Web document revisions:
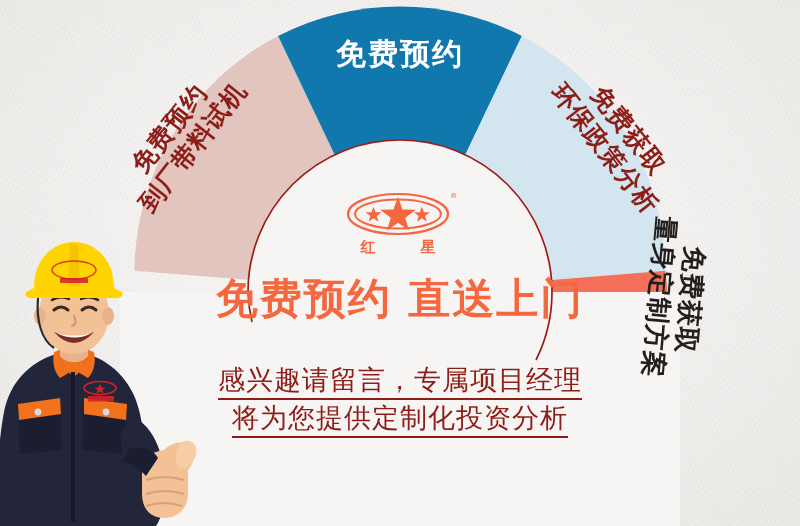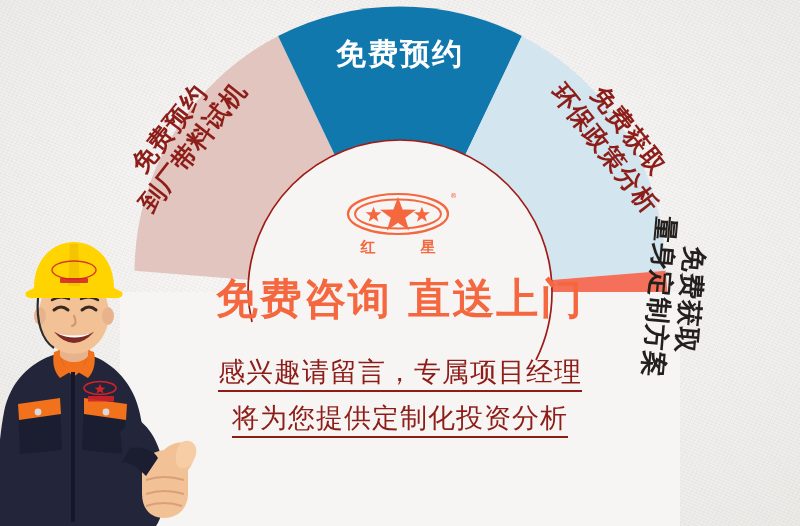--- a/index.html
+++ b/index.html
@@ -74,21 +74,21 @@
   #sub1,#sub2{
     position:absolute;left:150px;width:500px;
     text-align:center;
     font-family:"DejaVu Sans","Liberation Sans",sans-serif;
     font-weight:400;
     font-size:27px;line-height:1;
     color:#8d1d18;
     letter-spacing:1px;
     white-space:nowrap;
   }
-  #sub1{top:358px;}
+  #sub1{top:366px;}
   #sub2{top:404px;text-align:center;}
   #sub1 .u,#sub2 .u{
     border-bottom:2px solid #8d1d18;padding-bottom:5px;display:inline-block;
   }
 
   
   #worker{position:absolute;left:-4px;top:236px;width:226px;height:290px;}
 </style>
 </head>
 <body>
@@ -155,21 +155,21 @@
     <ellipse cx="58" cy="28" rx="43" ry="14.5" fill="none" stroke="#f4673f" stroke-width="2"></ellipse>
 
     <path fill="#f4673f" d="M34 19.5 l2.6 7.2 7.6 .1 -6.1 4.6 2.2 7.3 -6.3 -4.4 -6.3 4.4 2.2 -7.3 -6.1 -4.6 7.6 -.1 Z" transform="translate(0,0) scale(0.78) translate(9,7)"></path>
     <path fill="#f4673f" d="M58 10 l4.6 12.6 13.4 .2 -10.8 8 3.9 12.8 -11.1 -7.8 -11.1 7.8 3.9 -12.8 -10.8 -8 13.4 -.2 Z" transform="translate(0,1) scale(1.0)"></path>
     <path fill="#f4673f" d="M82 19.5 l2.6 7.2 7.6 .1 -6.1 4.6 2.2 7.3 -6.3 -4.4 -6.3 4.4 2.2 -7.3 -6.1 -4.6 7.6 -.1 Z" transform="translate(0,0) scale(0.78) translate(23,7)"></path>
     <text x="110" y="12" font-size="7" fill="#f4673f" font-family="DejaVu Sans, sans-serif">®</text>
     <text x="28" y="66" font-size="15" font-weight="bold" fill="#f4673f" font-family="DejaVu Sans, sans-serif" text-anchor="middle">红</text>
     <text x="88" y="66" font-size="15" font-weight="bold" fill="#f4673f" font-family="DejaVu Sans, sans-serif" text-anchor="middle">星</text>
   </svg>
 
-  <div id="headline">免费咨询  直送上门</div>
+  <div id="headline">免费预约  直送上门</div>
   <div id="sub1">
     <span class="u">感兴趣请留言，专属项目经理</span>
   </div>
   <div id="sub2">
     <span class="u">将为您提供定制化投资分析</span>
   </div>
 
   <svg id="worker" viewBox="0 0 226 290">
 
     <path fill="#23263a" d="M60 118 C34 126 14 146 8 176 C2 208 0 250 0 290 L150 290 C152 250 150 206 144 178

Task description:
If a line of the entries contains "sans", it counts; say how many such lines there are and give only the number.

Response area:
4